While few organizations fully conquered this longstanding problem in 2023, and while analysts fully expect more specialized cybersecurity tools to hit the market in the years to come (especially those enabled by AI), there is at least growing awareness of the need for cybersecurity consolidation.

Consolidation has potential to radically simplify cybersecurity operations by allowing organizations to adopt open platforms that can integrate a mix of third-party offerings while reducing the number of tools and vendors they have to deal with. This is a cybersecurity trend that could—and should—gain momentum in 2024.

Humans are not the weakest link

It’s always a sign of progress when people abandon received truths for sharper insights. To paraphrase Ben Franklin, “If everyone is thinking the same, nobody’s thinking much.” Sadly, when it comes to cybersecurity awareness and skills, some dogged “same-olds” persisted in 2023, including the worn-out idea that humans are the weakest link.

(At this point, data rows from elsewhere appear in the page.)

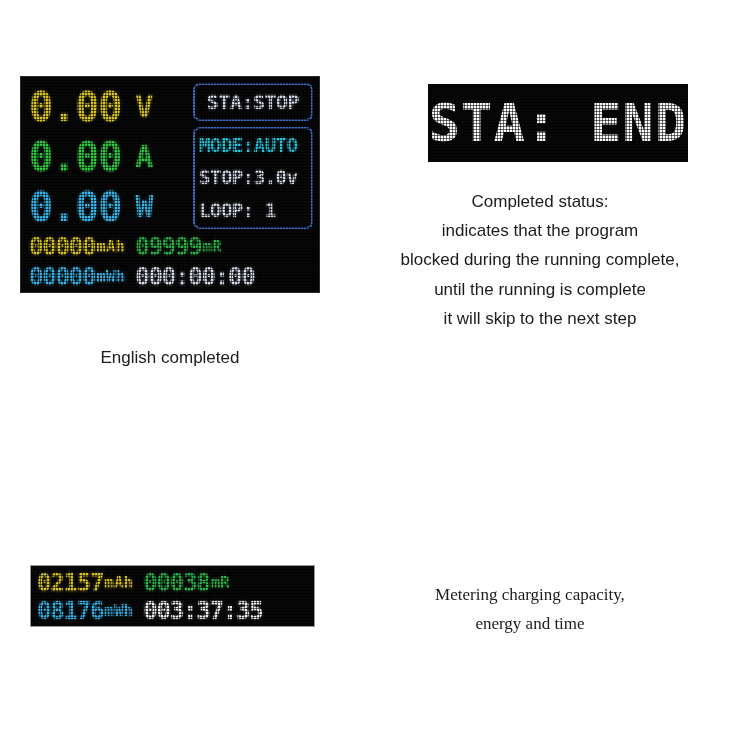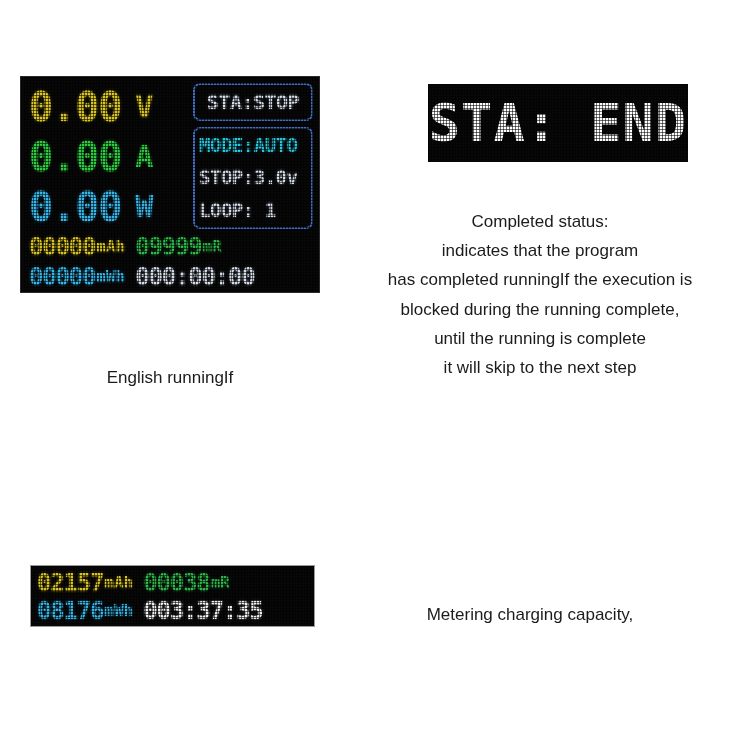--- a/index.html
+++ b/index.html
@@ -184,7 +184,6 @@
     font-size: 17px;
     line-height: 1.72;
     text-align: center;
-    margin-top: 20px;
   }
   #english-caption {
     left: 20px;

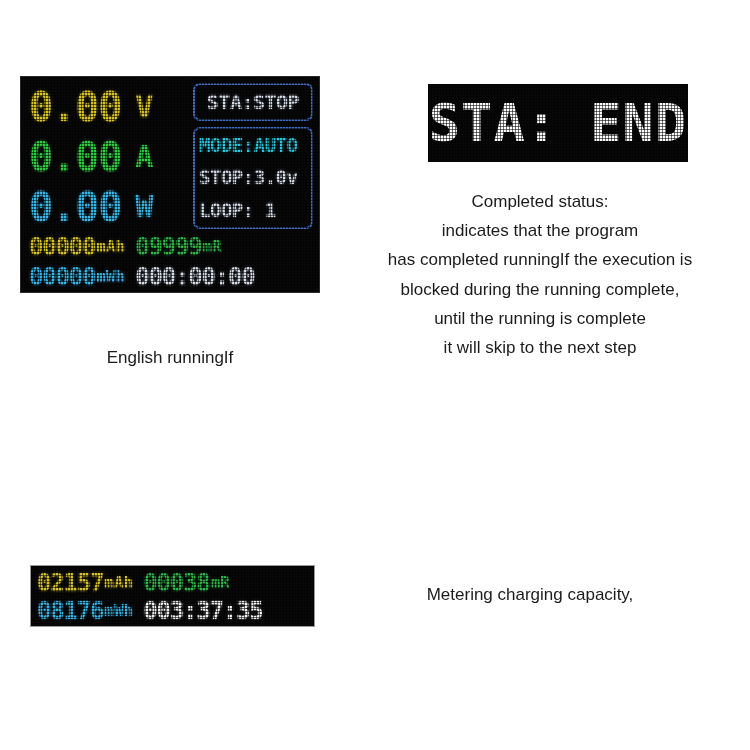--- a/index.html
+++ b/index.html
@@ -260,7 +260,6 @@
 <div class="caption" id="end-caption">
   <div>Completed status:</div>
   <div>indicates that the program</div>
-  <div>has completed runningIf the execution is</div>
   <div>blocked during the running complete,</div>
   <div>until the running is complete</div>
   <div>it will skip to the next step</div>

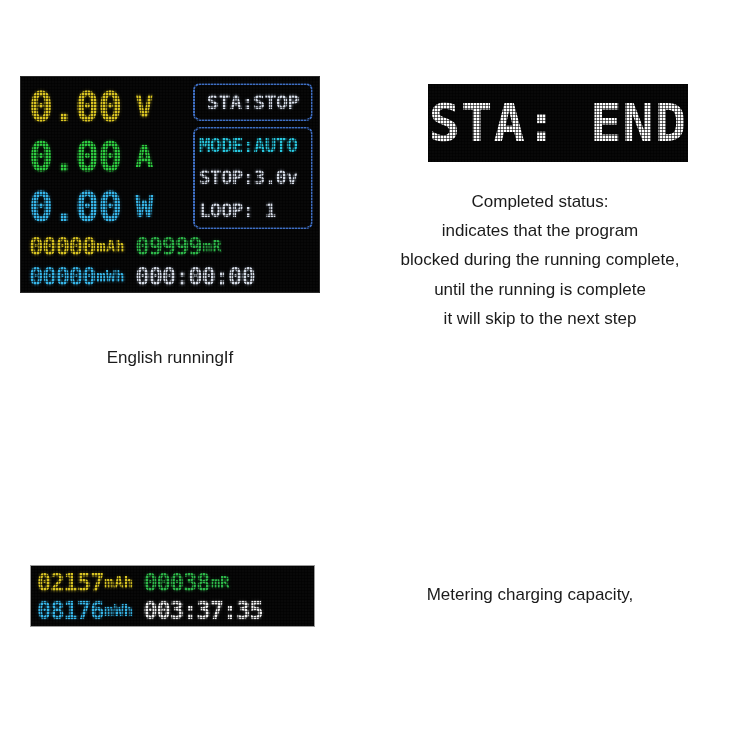--- a/index.html
+++ b/index.html
@@ -250,7 +250,7 @@
 </div>
 
 <div class="caption" id="english-caption">
-  <div>English runningIf</div>
+  <div>English completed</div>
 </div>
 
 <div class="lcd" id="sta-end-lcd">

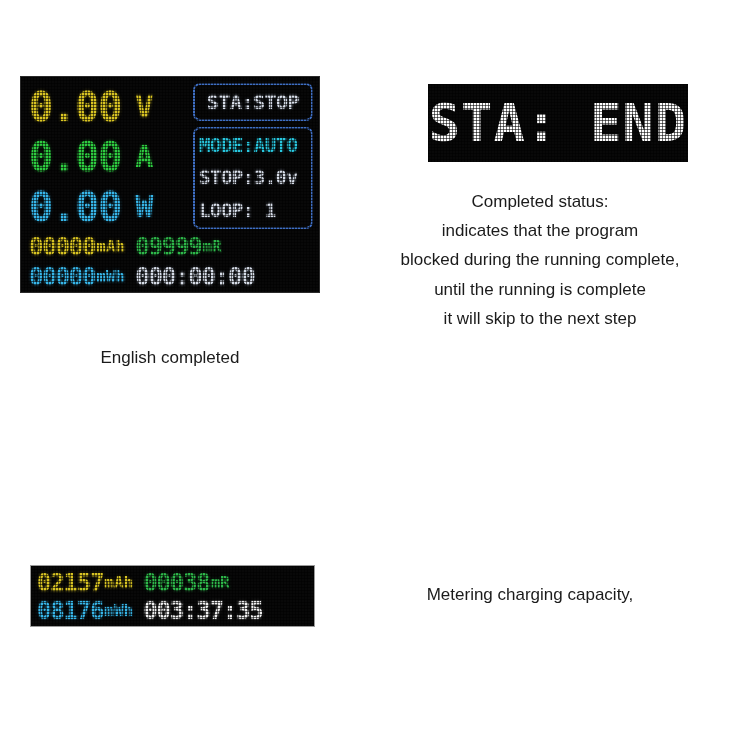--- a/index.html
+++ b/index.html
@@ -199,6 +199,7 @@
     left: 370px;
     top: 580px;
     width: 320px;
+    font-family: Liberation Serif, serif;
   }
   .caption div { white-space: nowrap; }
 </style>

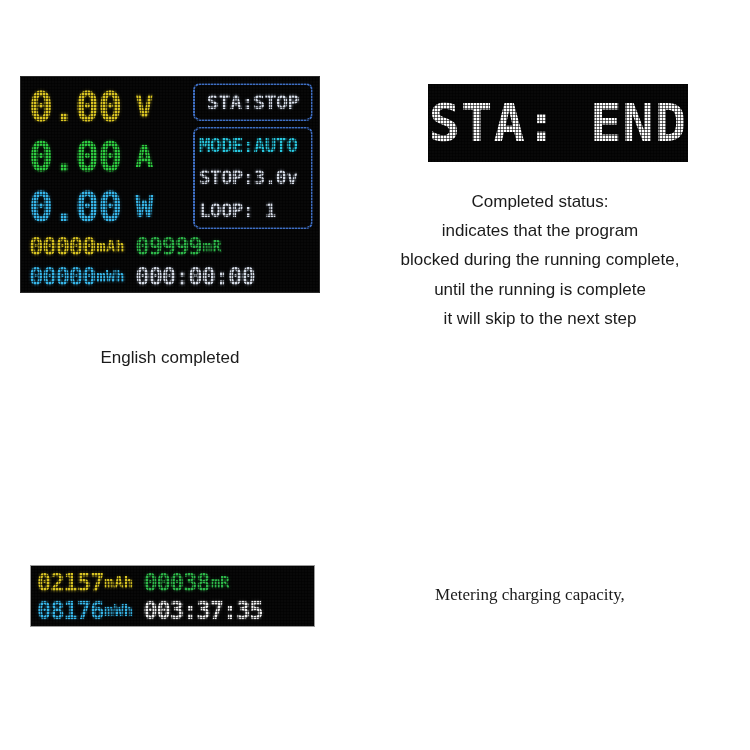--- a/index.html
+++ b/index.html
@@ -287,6 +287,7 @@
 
 <div class="caption" id="meter-caption">
   <div>Metering charging capacity,</div>
+  <div>energy and time</div>
 </div>
 
 </body></html>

In fact, it’s become clearer with time that the blame for human weak links lies squarely with organizations, which have done a generally poor job of raising their teams’ cyber-awareness. Fortunately, there does seem to be growing understanding that, as threats increasingly target users, people can—and indeed need to—be the strongest links.

Raising cyber awareness is one half of the solution. The other is making it safe and acceptable for employees to report mistakes that put organizations at risk. Shame and blame are only and always barriers to transparency and continuous improvement.

Closing the skills gap: A cybersecurity trend in desperate need of fixing

If a culture shift is needed to strengthen cybersecurity at the individual level, it’s doubly or triply critical when it comes to the skills shortage that persisted throughout the year. Organizations are desperate to fill an estimated 3.5 million positions worldwide even as hundreds of thousands of qualified cybersecurity professionals are looking for work.

Part of the problem is that too many job postings are imprecise and unrealistic, requiring familiarity with every imaginable aspect of cybersecurity—and in some cases calling for a decade of experience in areas that aren’t even 10 years old—when really what’s needed are specific capabilities for defined functions.

Organizations have to get clearer on what they’re looking for, hire for the role, and then create internal opportunities for people to be exposed to new domains so they can develop and expand their repertoires of skills over time. Cross-training is critical. It doesn’t dilute focus: it broadens individual capacity.

“HR and IT is a pretty rough road, and for some reason cybersecurity is the roughest of them all.”